:: WHAT TO WORK ON ::
Your task is to reproduce exactly the lines from the line with "subtotal: 240.11 -> 222.12" through the end of the records below.

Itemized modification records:
□ □ □ □ □

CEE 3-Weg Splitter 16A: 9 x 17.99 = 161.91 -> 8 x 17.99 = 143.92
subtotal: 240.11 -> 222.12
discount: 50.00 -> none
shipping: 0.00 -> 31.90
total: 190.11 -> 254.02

□ □ □ □ □

:: OUTPUT FOR THIS TASK ::
subtotal: 240.11 -> 222.12
discount: 50.00 -> none
shipping: 0.00 -> 31.90
total: 190.11 -> 254.02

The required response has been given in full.